Not really. They can already check the hash of the executable to make sure it matches, but that doesn't stop memory modification and things outside the control of the game itself (Direct X, for example).
 

PrincessFrosty

Platinum Member
Feb 13, 2008
2,301
68
91
www.frostyhacks.blogspot.com
As the CPU's get more advanced couldn't they be the solution as they all have some form of identification code now. Wouldn't creating an encrypted code that couldn't be altered by software be feasible? Maybe that becomes a major privacy issue though?

It's feasible to design a CPU which operates on encrypted data and holds encryption keys internally, that would allow the execution of secure code and the only way to get at it would be some serious low level hardware hacking to extract the encryption keys off the CPU in order to decrypt the running code and alter it in memory.

There's already research into this to expand the security of FDE (Full Disk Encryption) to not just encrypt data on the disk but also in the CPU and in RAM as well, it stops cold boot attacks and other similar analysis of memory across the internal bus.
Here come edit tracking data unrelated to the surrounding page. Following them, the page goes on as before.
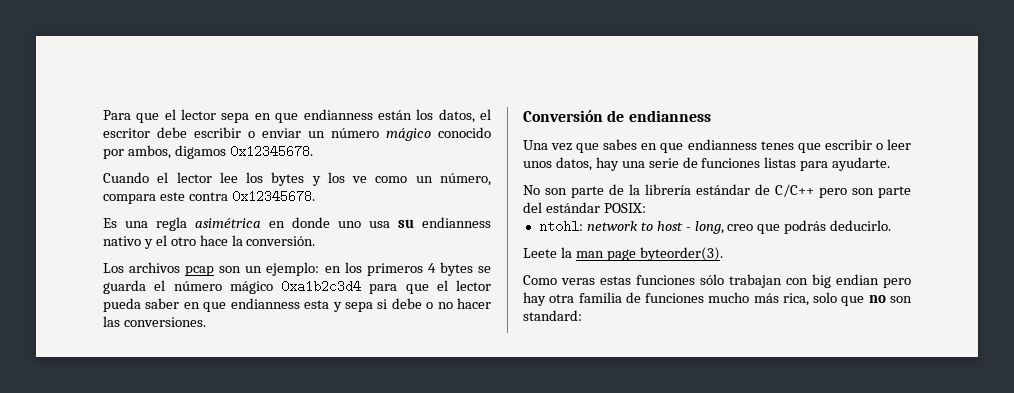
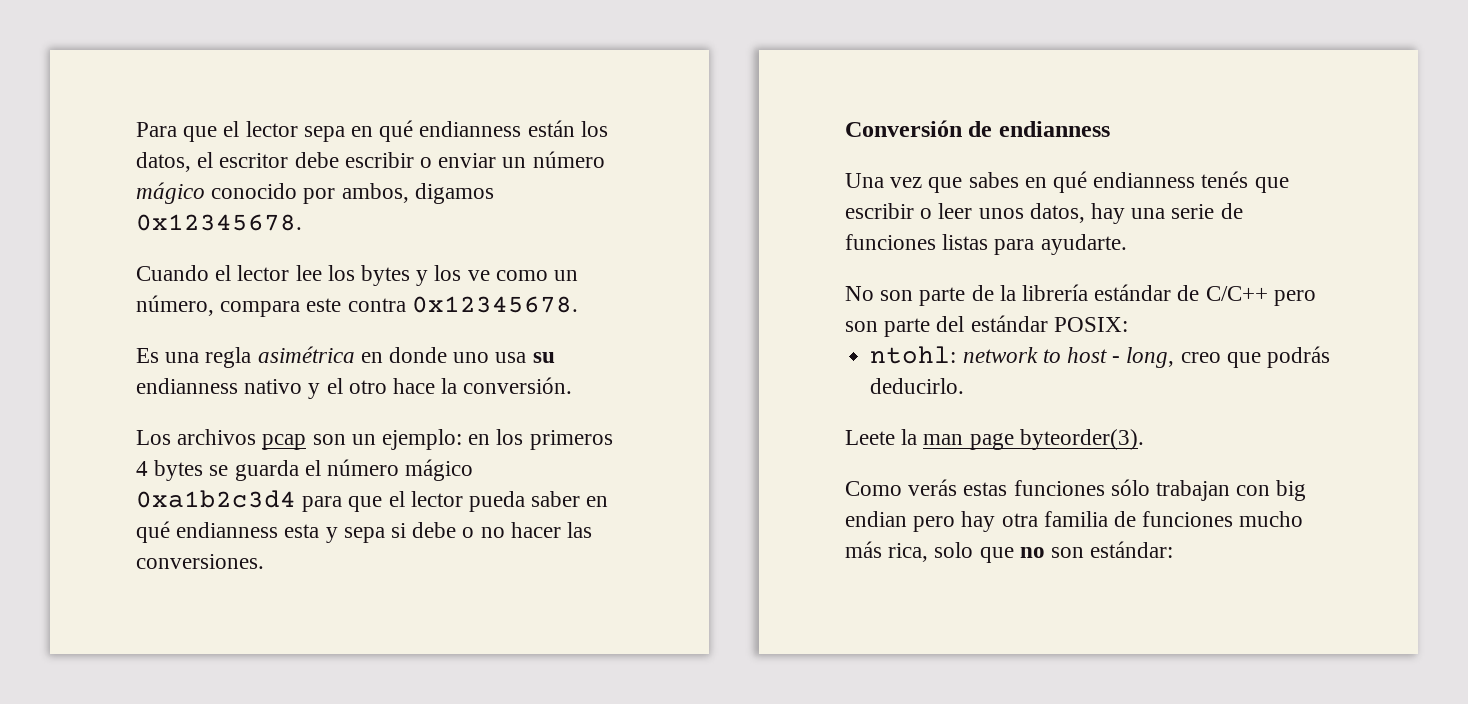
- Para que el lector sepa en que endianness están los datos, el escritor debe escribir o enviar un número mágico conocido por ambos, digamos 0x12345678.
+ Para que el lector sepa en qué endianness están los datos, el escritor debe escribir o enviar un número mágico conocido por ambos, digamos 0x12345678.
- Los archivos pcap son un ejemplo: en los primeros 4 bytes se guarda el número mágico 0xa1b2c3d4 para que el lector pueda saber en que endianness esta y sepa si debe o no hacer las conversiones.
+ Los archivos pcap son un ejemplo: en los primeros 4 bytes se guarda el número mágico 0xa1b2c3d4 para que el lector pueda saber en qué endianness esta y sepa si debe o no hacer las conversiones.
- Una vez que sabes en que endianness tenes que escribir o leer unos datos, hay una serie de funciones listas para ayudarte.
+ Una vez que sabes en qué endianness tenés que escribir o leer unos datos, hay una serie de funciones listas para ayudarte.
- Como veras estas funciones sólo trabajan con big endian pero hay otra familia de funciones mucho más rica, solo que no son standard:
+ Como verás estas funciones sólo trabajan con big endian pero hay otra familia de funciones mucho más rica, solo que no son estándar:

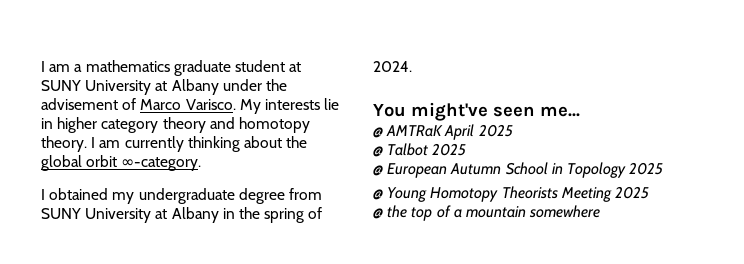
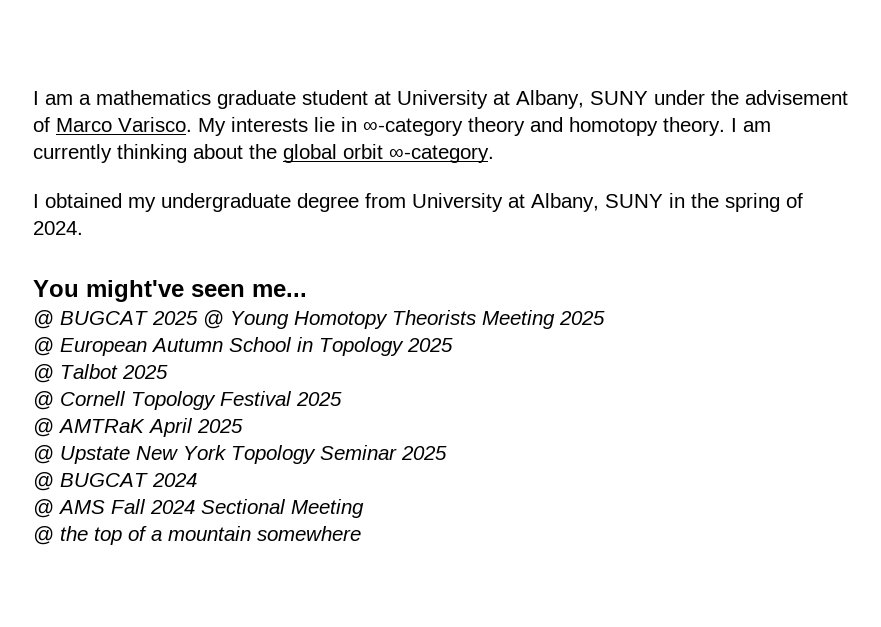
- I am a mathematics graduate student at SUNY University at Albany under the advisement of Marco Varisco.
+ I am a mathematics graduate student at University at Albany, SUNY under the advisement of Marco Varisco.
- My interests lie in higher category theory and homotopy theory.
+ My interests lie in ∞-category theory and homotopy theory.
- I obtained my undergraduate degree from SUNY University at Albany in the spring of 2024.
+ I obtained my undergraduate degree from University at Albany, SUNY in the spring of 2024.
- @ AMTRaK April 2025
- @ Talbot 2025
+ @ BUGCAT 2025 @ Young Homotopy Theorists Meeting 2025
- @ Young Homotopy Theorists Meeting 2025
+ @ Talbot 2025
+ @ Cornell Topology Festival 2025
+ @ AMTRaK April 2025
+ @ Upstate New York Topology Seminar 2025
+ @ BUGCAT 2024
+ @ AMS Fall 2024 Sectional Meeting

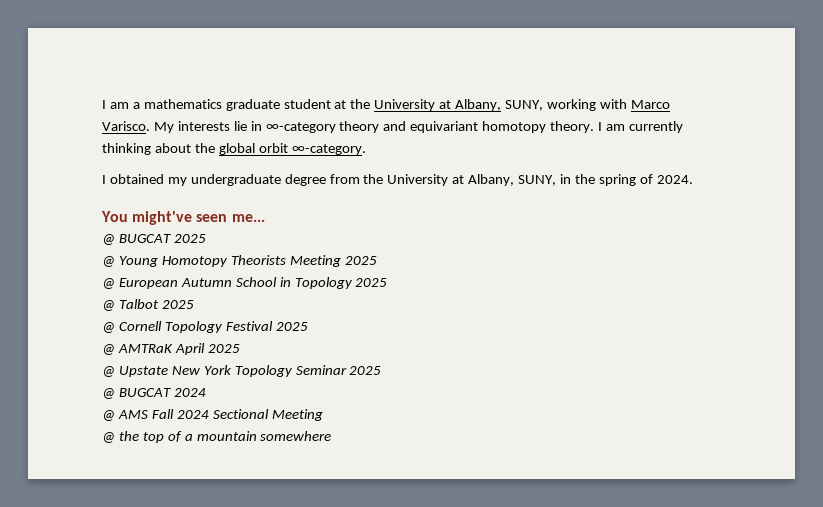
- I am a mathematics graduate student at University at Albany, SUNY under the advisement of Marco Varisco.
+ I am a mathematics graduate student at the University at Albany, SUNY, working with Marco Varisco.
- My interests lie in ∞-category theory and homotopy theory.
+ My interests lie in ∞-category theory and equivariant homotopy theory.
- I obtained my undergraduate degree from University at Albany, SUNY in the spring of 2024.
+ I obtained my undergraduate degree from the University at Albany, SUNY, in the spring of 2024.
- @ BUGCAT 2025 @ Young Homotopy Theorists Meeting 2025
+ @ BUGCAT 2025
+ @ Young Homotopy Theorists Meeting 2025

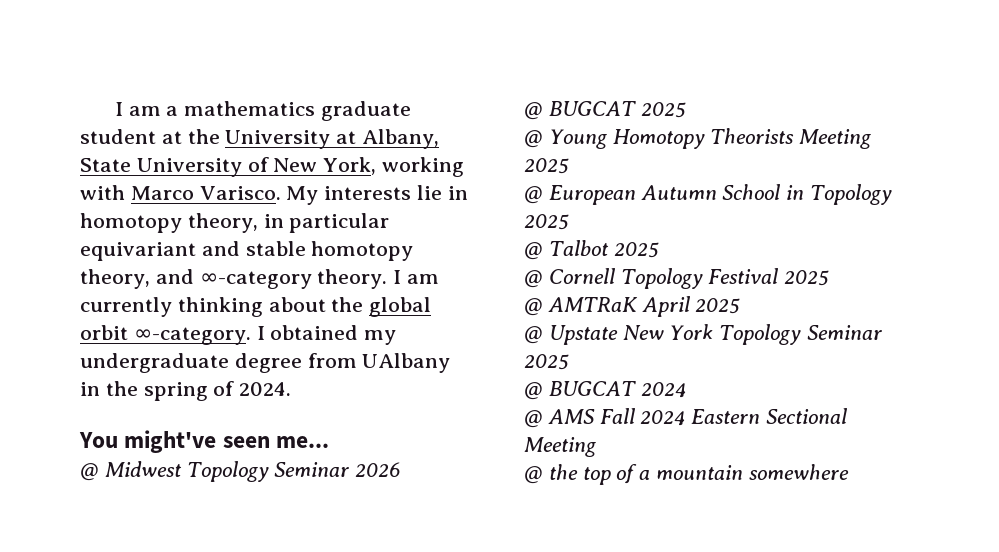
- I am a mathematics graduate student at the University at Albany, SUNY, working with Marco Varisco.
+ I am a mathematics graduate student at the University at Albany, State University of New York, working with Marco Varisco.
- My interests lie in ∞-category theory and equivariant homotopy theory.
+ My interests lie in homotopy theory, in particular equivariant and stable homotopy theory, and ∞-category theory.
- I am currently thinking about the global orbit ∞-category.
- I obtained my undergraduate degree from the University at Albany, SUNY, in the spring of 2024.
+ I am currently thinking about the global orbit ∞-category. I obtained my undergraduate degree from UAlbany in the spring of 2024.
+ @ Midwest Topology Seminar 2026
- @ AMS Fall 2024 Sectional Meeting
+ @ AMS Fall 2024 Eastern Sectional Meeting

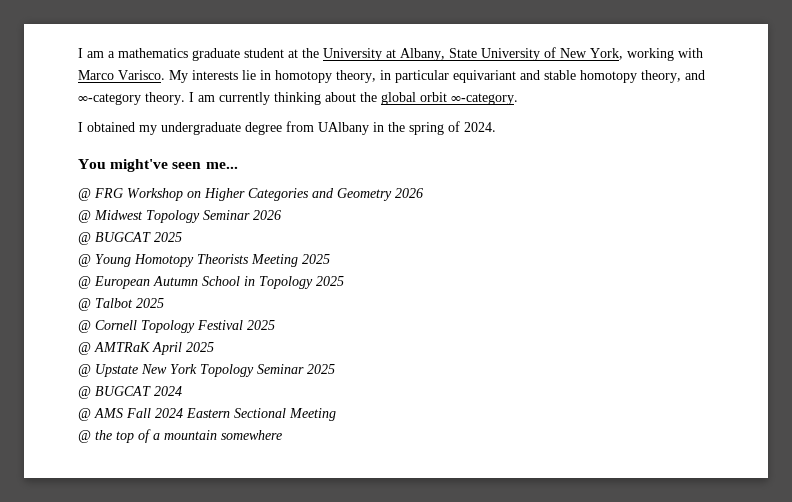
- I am currently thinking about the global orbit ∞-category. I obtained my undergraduate degree from UAlbany in the spring of 2024.
+ I am currently thinking about the global orbit ∞-category.
+ I obtained my undergraduate degree from UAlbany in the spring of 2024.
+ @ FRG Workshop on Higher Categories and Geometry 2026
If you're interested in the more technical side of this being it's somewhat tangentially related, then check out this video, it's really interesting https://www.youtube.com/watch?v=pKeiKYA03eE

All these methods fundamentally rely on the same problem though, in order to guarantee that users cannot modify running code the code needs to run at a higher permission level that the user runs at, in other words the code needs to be in control of your PC to a greater degree than you are, and no one likes this idea, almost no one will give up that freedom to someone else in order to prevent cheating. While there's choice in the free market of general purpose CPUs people will always pick the one they're maximally in control of.

The closest thing you'll ever get to this is consoles, and phones, and that's because they're not so much general purpose devices, they're tailored for a narrow range of jobs and so people are more happy to relinquish control over the hardware/software. Even then experts still use hardware hacking to crack the chips open and reverse engineer them and steal the encryption keys that protects the DRM, it's just a lot harder.